Disclaimer: Akira Toriyama went mad with power one day and bought the rights to Dragonball Z. He owns them now. That sadistic little bitch!

-Cell: Master of Insanity-

A group of children sat around a campfire. With them was an old crusty man, you can't have a campfire without one of them, you know. The children were busy giggling and so forth and the crusty man screamed like a banshee, making everyone go silent.

"Children!"

"Yes Glibona Doer Zekki Smith Cluin Retunsa Steutnsa Blau Mopkin the fourth billionth?"

"I am going to tell you a story!"

"Oh! Oh! Does it have Vegeta in it?"

"Yes. Yes it does."

"Yaaaay!"

"Now it all started…"

-

Vegeta looked around in confusion, everyone was hopping inside their sacks, ready to race. But… Was Vegeta expected to do the same? This sack was his number one rival, it was a lower-class holding device. How could he expect to work with it?

"Sack.." Vegeta calmly started speaking to it. "We should fight together!"

"…."

"Come on! What are you waiting for, give me a Senzu bean, we want to be at full strength for whatever's out there."

"…."

"Hehehe" Vegeta chortled at he knocked the sack in the back, making it fall over. "HAHA! It was a trap! I wanted to fight Majin Buu alone. VEGETA WINS!" With that, the insane Saiyan flew off cackling like mad.

-

Cell started pacing like mad.

"Why can't I defeat Son Gohan?" The android yelled. "I have the power. But something is stopping me from extracting my revenge."

"Absorb him?"

"What would that achieve. Random voice?"

"…Beer"

"Really?" Cell stroked his chin.

"Uh.. sure, why the hell not?"

"But what would beer do for me?"

"Why are you asking me? I'm just a random text god."

"Touché." Cell started to walk away. Into the distance. The sunset. Sad music played. The story is now over.

THE END!

-

"Hey!" One of the children called out. "That isn't the end. Is it?"

"No. I was just kidding."

"That's not very funny you know!"

"Well.. you see..." The old man darted around for a second before kicking the child into a tree. "Anyway, where was I? Oh yes! Cell was starting to think that absorbing Son Gohan was a good idea. And Vegeta had gone insane. And Yamcha was wondering what Puar was."

-

"Okay Puar. What exactly are you then?"

"Well, you see. My name is not Puar. It's Dr. Apocalypse!"

"I say!" Yamcha gasped in shock. "So you're not a flying cat?"

"No. I am in fact a seventy mile tall Ninja who has plans to destroy the cosmos."
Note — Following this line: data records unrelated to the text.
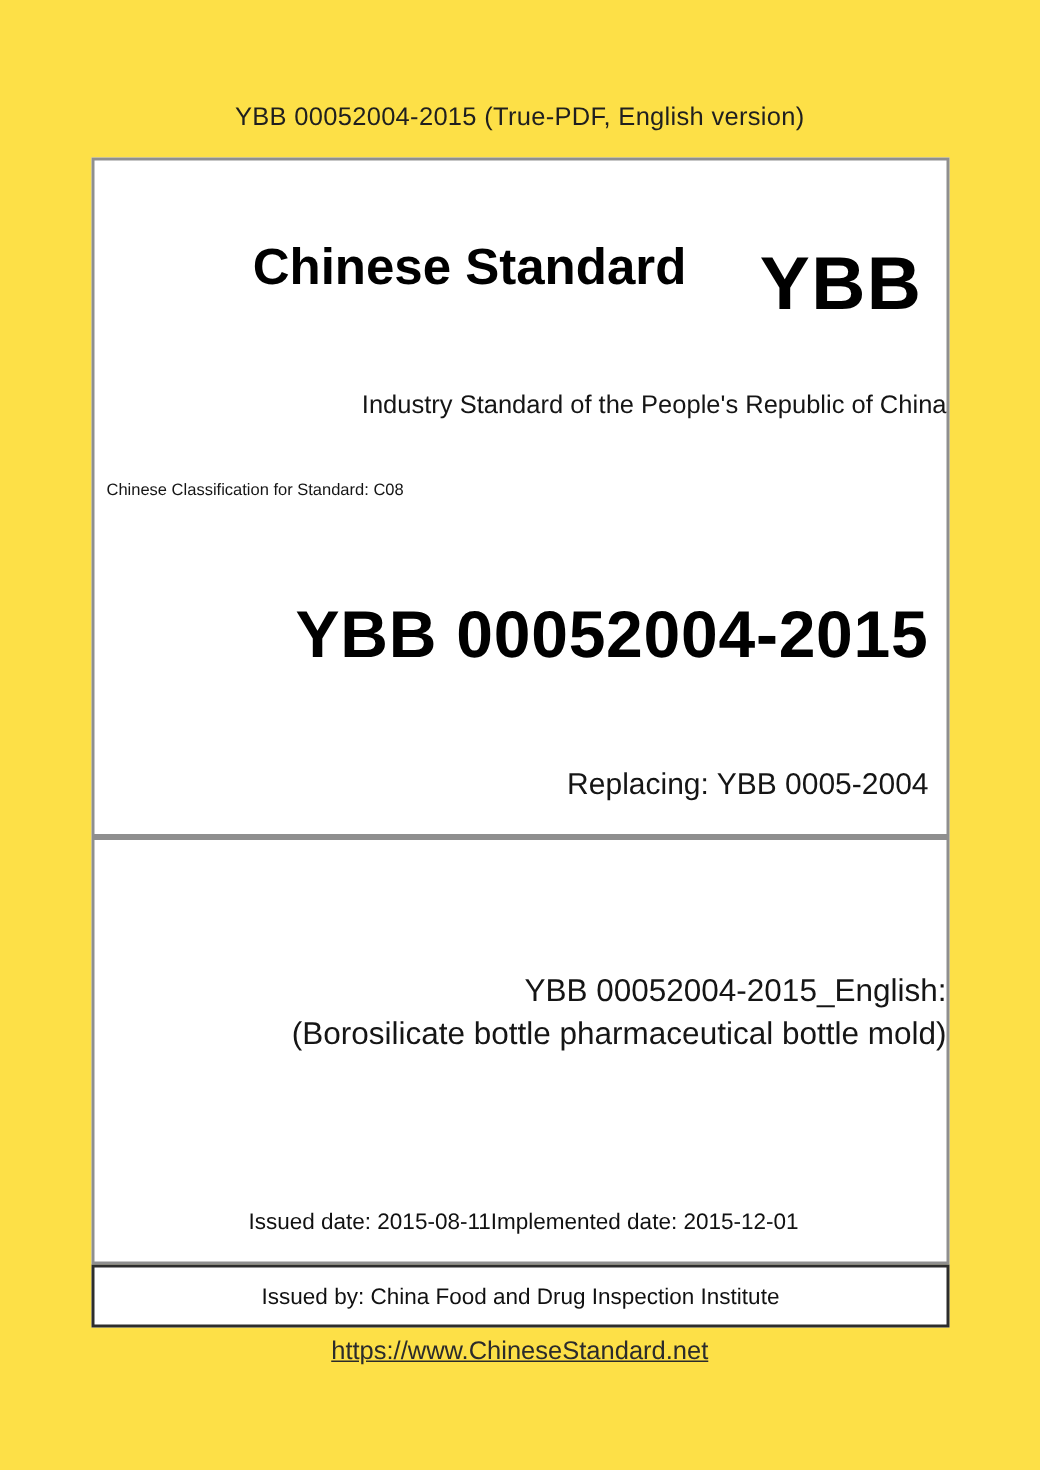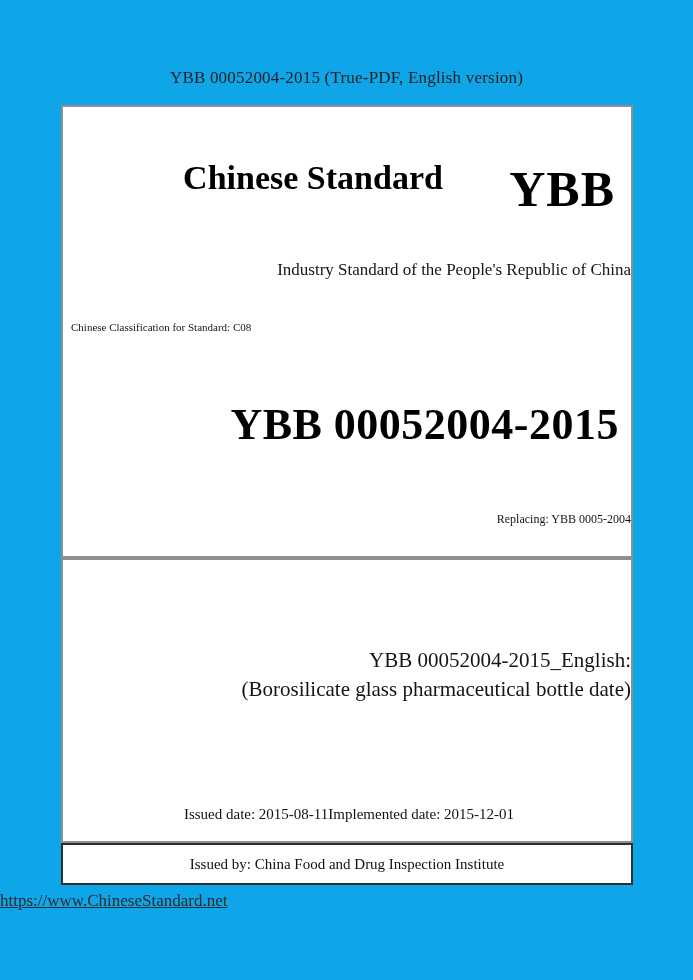--- a/index.html
+++ b/index.html
@@ -4,21 +4,21 @@
 <style>
   * { margin: 0; padding: 0; box-sizing: border-box; }
   html, body { background: #ffffff; }
   body {
     width: 693px; height: 980px;
     font-family: "Liberation Sans", "DejaVu Sans", sans-serif;
     color: #1a1a1a;
     position: relative;
     overflow: hidden;
   }
-  .page { position: absolute; inset: 0; background: #0ea5e9; font-family: Liberation Serif, serif; }
+  .page { position: absolute; inset: 0; background: #fde047; }
 
   .header-text {
     position: absolute; top: 68px; left: 0; width: 100%;
     text-align: center; font-size: 17px; color: #1f1f1f;
     letter-spacing: 0.2px;
   }
 
   .box { position: absolute; left: 61px; width: 572px; background: #ffffff; }
   .box-top    { top: 105px; height: 453px; border: 2px solid #8f8f8f; }
   .box-middle { top: 558px; height: 285px; border: 2px solid #8f8f8f; }
@@ -44,37 +44,37 @@
   }
   .classification {
     position: absolute; top: 214px; left: 8px;
     font-size: 11px; color: #151515;
   }
   .standard-number {
     position: absolute; top: 292px; right: 12px;
     font-size: 44px; font-weight: bold; color: #000000; letter-spacing: 0.5px;
   }
   .replacing {
-    position: absolute; top: 405px; right: 0;
-    font-size: 12px; color: #151515; text-align: center;
+    position: absolute; top: 405px; right: 12px;
+    font-size: 20px; color: #151515; text-align: center;
   }
 
   .english-title {
     position: absolute; top: 86px; left: 0; width: 100%;
     text-align: right; font-size: 21px; line-height: 29px; color: #151515;
   }
   .dates-row {
     position: absolute; top: 246px; left: 18px; right: 14px;
     display: flex; justify-content: center;
     font-size: 15px; color: #111111;
   }
 
   .footer-link-wrap {
     position: absolute; top: 891px; left: 0; width: 100%;
-    text-align: left;
+    text-align: center;
   }
   .footer-link {
     font-size: 17px; color: #2b2b2b;
     text-decoration: underline; cursor: pointer;
   }
 </style>
 </head>
 <body>
 
 <div class="page">
@@ -86,21 +86,21 @@
     <div class="logo">YBB</div>
     <div class="subtitle">Industry Standard of the People's Republic of China</div>
     <div class="classification">Chinese Classification for Standard: C08</div>
     <div class="standard-number">YBB 00052004-2015</div>
     <div class="replacing">Replacing: YBB 0005-2004</div>
   </div>
 
   <div class="box box-middle">
     <div class="english-title">
       <div>YBB 00052004-2015_English:</div>
-      <div>(Borosilicate glass pharmaceutical bottle date)</div>
+      <div>(Borosilicate bottle pharmaceutical bottle mold)</div>
     </div>
     <div class="dates-row">
       <span>Issued date: 2015-08-11</span>
       <span>Implemented date: 2015-12-01</span>
     </div>
   </div>
 
   <div class="box box-issuer">
     <span>Issued by: China Food and Drug Inspection Institute</span>
   </div>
"How do you plan to do that?"

"It's obvious really. I have a machine that can take me into the Dragonball GT universe. Once there I will grab a plothole and bring it back here, the size of the plothole will suck the entire Universe into it."

"You bastard!"

"And no-one can stop me. Muahahahahaha!" Dr. Apocalypse quickly jumped onto a Mustang and rode away. Into the sunset, no less.

"What am I going to do?" Yamcha paced around for a while. "Aha! I'll call Tenshinhan! And together we will save the day! I am so clever. Clever McYamcha they used to call me. Until the realized that wasn't my name and stopped calling me that."

-

"Hey!" Bulma yelled out to no-one in particular. "How come no females are getting a role in this plot?"
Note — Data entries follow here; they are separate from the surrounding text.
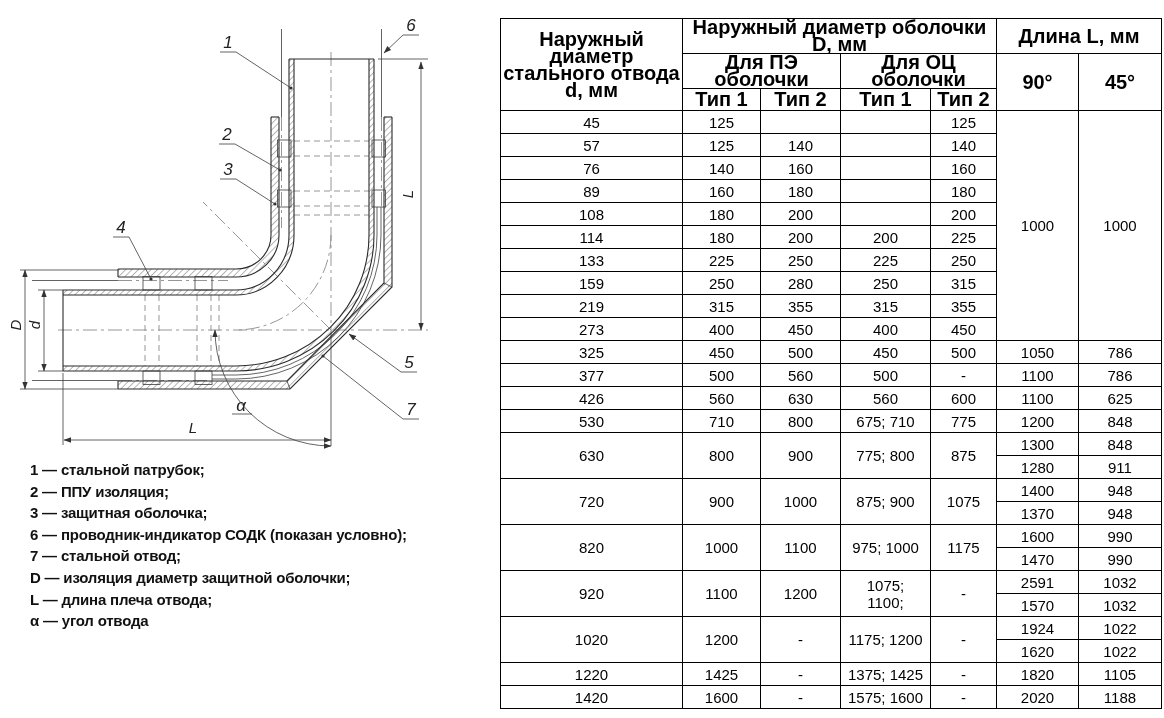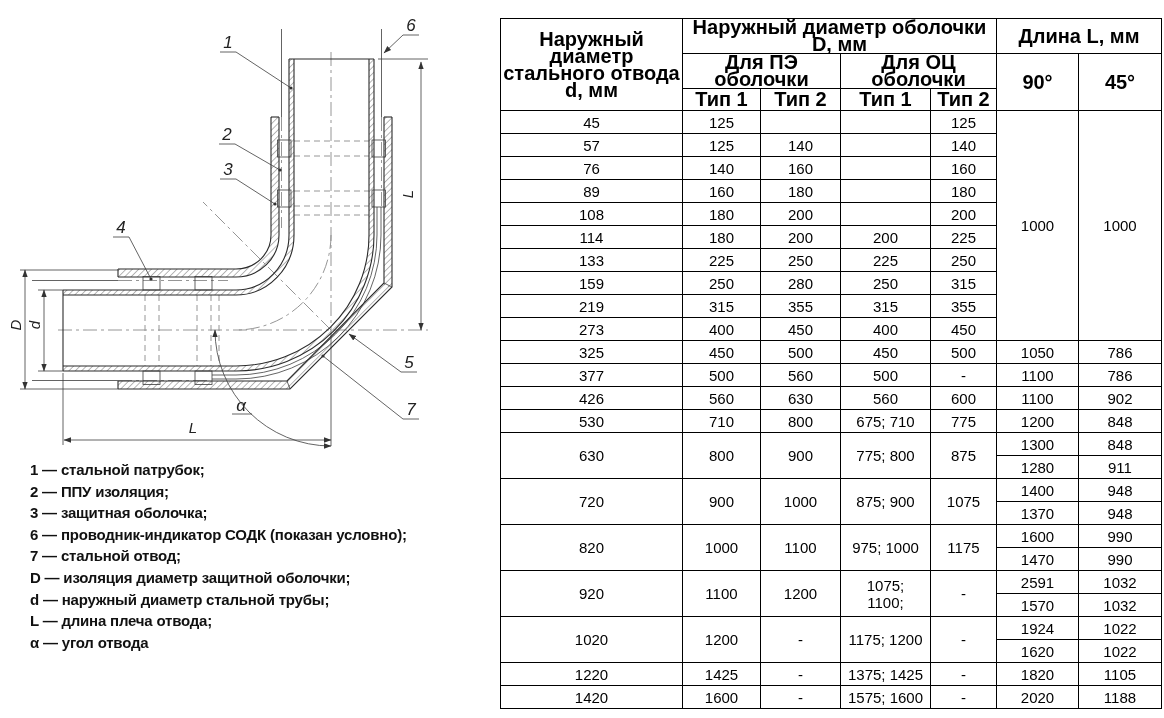--- a/index.html
+++ b/index.html
@@ -194,21 +194,20 @@
     </g>
   </svg>
 
   <div id="legend">
       <div class="lg-line">1 — стальной патрубок;</div>
       <div class="lg-line">2 — ППУ изоляция;</div>
       <div class="lg-line">3 — защитная оболочка;</div>
       <div class="lg-line">6 — проводник-индикатор СОДК (показан условно);</div>
       <div class="lg-line">7 — стальной отвод;</div>
       <div class="lg-line">D — изоляция диаметр защитной оболочки;</div>
-      <div class="lg-line">d — наружный диаметр стальной трубы;</div>
       <div class="lg-line">L — длина плеча отвода;</div>
       <div class="lg-line">α — угол отвода</div>
     </div>
 
   <table id="spec-table">
     <colgroup>
       <col style="width:182px">
         <col style="width:78px">
         <col style="width:80px">
       <col style="width:90px">
@@ -326,21 +325,21 @@
           <td>1100</td>
           <td>786</td>
         </tr>
         <tr>
           <td>426</td>
           <td>560</td>
           <td>630</td>
           <td>560</td>
           <td>600</td>
           <td>1100</td>
-          <td>902</td>
+          <td>625</td>
         </tr>
         <tr>
           <td>530</td>
           <td>710</td>
           <td>800</td>
           <td>675; 710</td>
           <td>775</td>
           <td>1200</td>
           <td>848</td>
         </tr>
"I say we start our own organization to fight evil!" Chi-Chi also yelled.

"Yeah! Girl power!" The two yelled in unison.

"Oh! Oh! A girl plot!" Vegeta appeared and started giggling. "Sisters are doing it for themselves! Can I join, Girlfriends?"

"…What the hell?" Bulma stared at Vegeta.

"Aren't you meant to be dead?" Chi-Chi asked

"I escaped hell while running away from." Vegeta's sentence was cut short as the door slammed open. And there stood… the sack. "YOU!"

"…."

"You think you can mock the Prince of all Saiyans?"

"He's a the Prince of Saiyans?" Chi-Chi asked. "I never knew that."

"Yeah, he should say it more often." Bulma sighed.

"You don't scare me!" Vegeta laughed, before turning Super Saiyan. "FINAL FLASH!"

"NO FATHER! YOU'LL KILL US ALL!" Trunks appeared and started screaming.

"Man, that android's toast!" Krillin stated.

"Yeah.. More like BURNT toast" Piccolo finished.

"Uh guys. Wrong Vegeta attack."

"Sorry." Piccolo and Krillin said before vanishing.

-

"The Final Flash tore through the living room." The old man continued. "But then! Suddenly… ZzZzZzZzZzzzz.."

"He fell asleep!" One child stated.

"Quick! Pee in his butt!" Another said, everyone turned to look at him. "…WHAT?"